* _Exercise description_
Print out the data exactly, keeping every image out of it.

Front-end code change data
· · ·

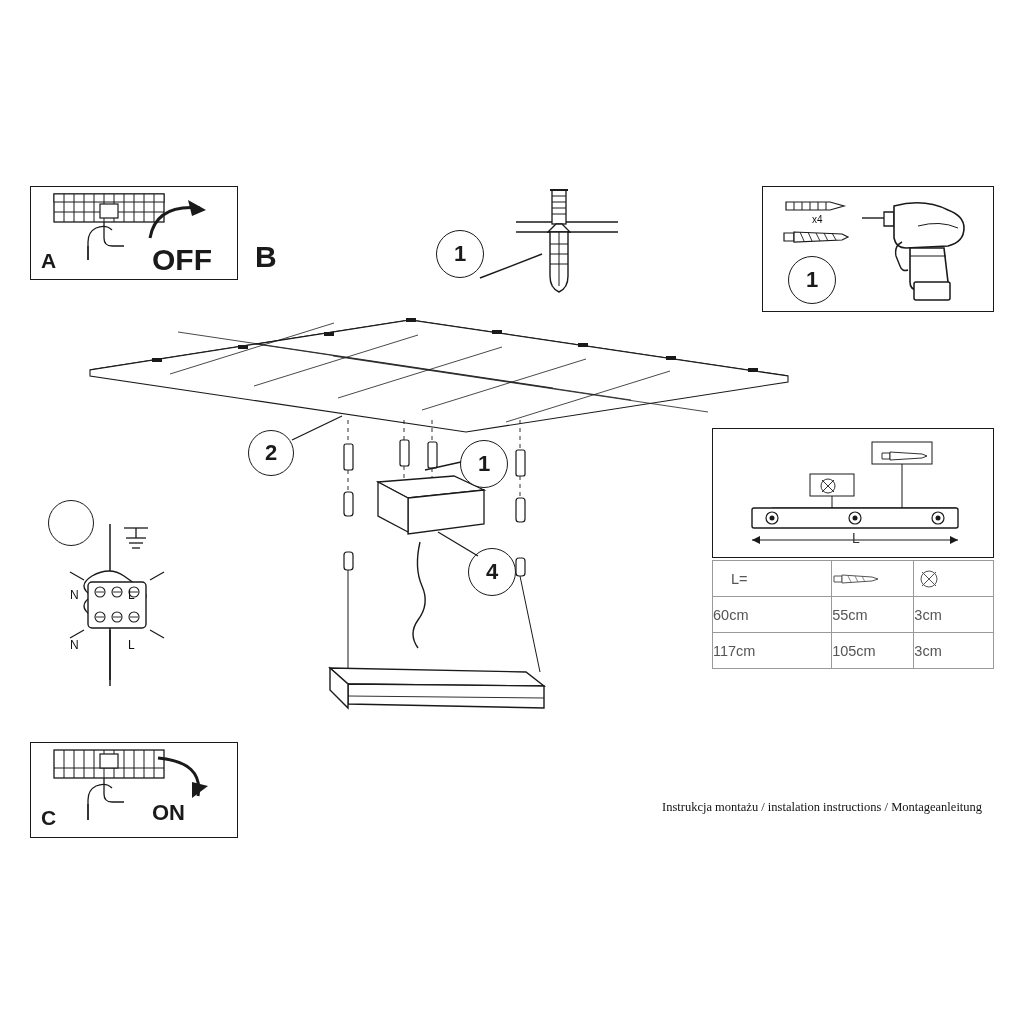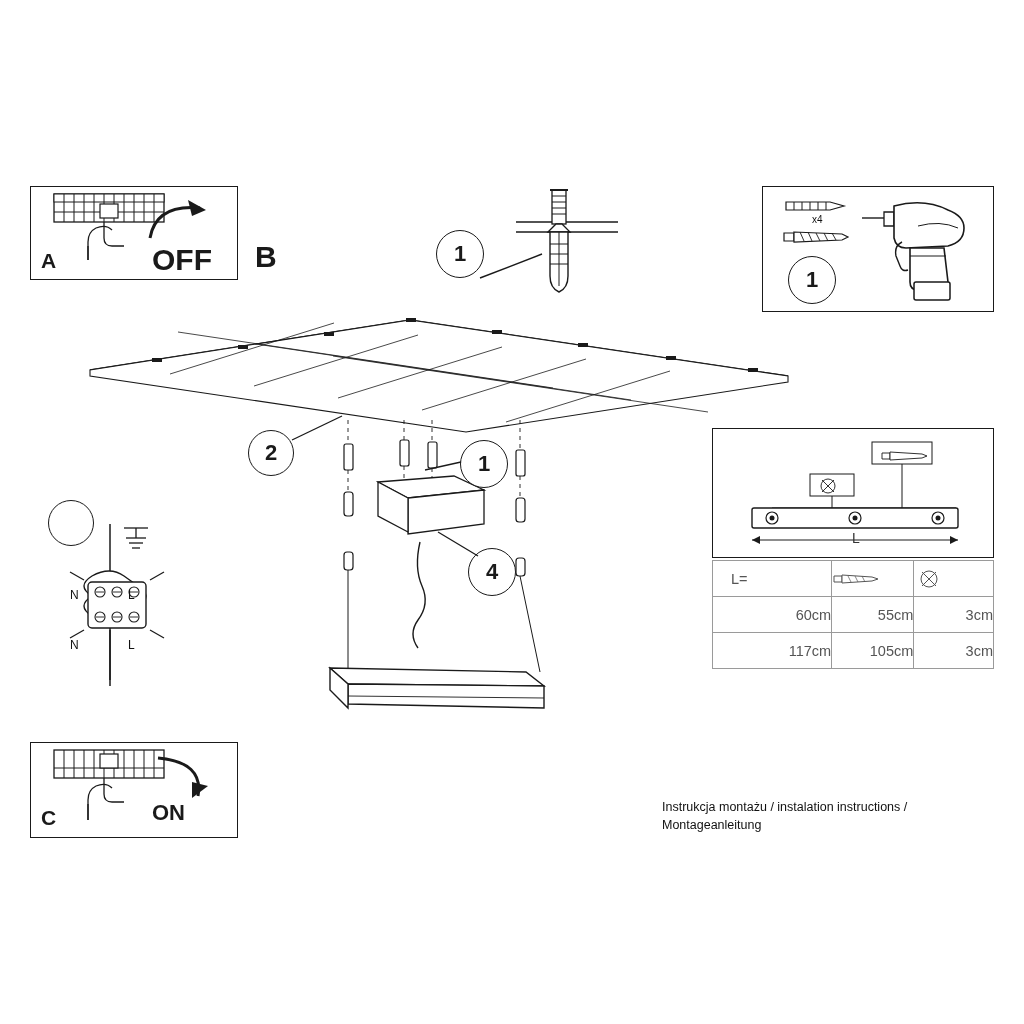--- a/index.html
+++ b/index.html
@@ -4,23 +4,23 @@
 <style>
   html,body{margin:0;padding:0;background:#ffffff;}
   body{width:1024px;height:1024px;font-family:"Liberation Sans",sans-serif;color:#1a1a1a;}
   #sheet{position:relative;width:1024px;height:1024px;overflow:hidden;background:#fff;}
   .abs{position:absolute;}
   .box{position:absolute;border:1.6px solid #1a1a1a;box-sizing:border-box;}
   .lbl{position:absolute;font-weight:bold;}
   .circ{position:absolute;border:1.6px solid #1a1a1a;border-radius:50%;display:flex;align-items:center;justify-content:center;font-weight:bold;background:#fff;}
   svg{display:block;overflow:visible;}
   .tbl{position:absolute;border-collapse:collapse;}
-  .tbl td{border:1px solid #9a9a9a;text-align:right;color:#555;font-size:14.5px;padding:0;height:35px;width:85px;}
+  .tbl td{border:1px solid #9a9a9a;text-align:left;color:#555;font-size:14.5px;padding:0;height:35px;width:85px;}
   .tbl td.c1{width:110px;}
-  .foot{position:absolute;font-size:12.5px;color:#111;line-height:1.45;}
+  .foot{position:absolute;font-size:12.5px;color:#111;line-height:1.45;font-family:Liberation Serif, serif;}
   .xq{position:absolute;font-size:10px;color:#111;}
   .stxt{position:absolute;font-size:12px;color:#111;}
 </style>
 </head>
 <body>
 
 <div id="sheet">
 
   <div class="box" style="left:30px;top:186px;width:208px;height:94px;"></div>
   <div class="lbl" style="left:41px;top:249px;font-size:21px;">A</div>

· · ·

* _Expected answer_
--- a/index.html
+++ b/index.html
@@ -4,23 +4,23 @@
 <style>
   html,body{margin:0;padding:0;background:#ffffff;}
   body{width:1024px;height:1024px;font-family:"Liberation Sans",sans-serif;color:#1a1a1a;}
   #sheet{position:relative;width:1024px;height:1024px;overflow:hidden;background:#fff;}
   .abs{position:absolute;}
   .box{position:absolute;border:1.6px solid #1a1a1a;box-sizing:border-box;}
   .lbl{position:absolute;font-weight:bold;}
   .circ{position:absolute;border:1.6px solid #1a1a1a;border-radius:50%;display:flex;align-items:center;justify-content:center;font-weight:bold;background:#fff;}
   svg{display:block;overflow:visible;}
   .tbl{position:absolute;border-collapse:collapse;}
-  .tbl td{border:1px solid #9a9a9a;text-align:right;color:#555;font-size:14.5px;padding:0;height:35px;width:85px;}
+  .tbl td{border:1px solid #9a9a9a;text-align:left;color:#555;font-size:14.5px;padding:0;height:35px;width:85px;}
   .tbl td.c1{width:110px;}
-  .foot{position:absolute;font-size:12.5px;color:#111;line-height:1.45;}
+  .foot{position:absolute;font-size:12.5px;color:#111;line-height:1.45;font-family:Liberation Serif, serif;}
   .xq{position:absolute;font-size:10px;color:#111;}
   .stxt{position:absolute;font-size:12px;color:#111;}
 </style>
 </head>
 <body>
 
 <div id="sheet">
 
   <div class="box" style="left:30px;top:186px;width:208px;height:94px;"></div>
   <div class="lbl" style="left:41px;top:249px;font-size:21px;">A</div>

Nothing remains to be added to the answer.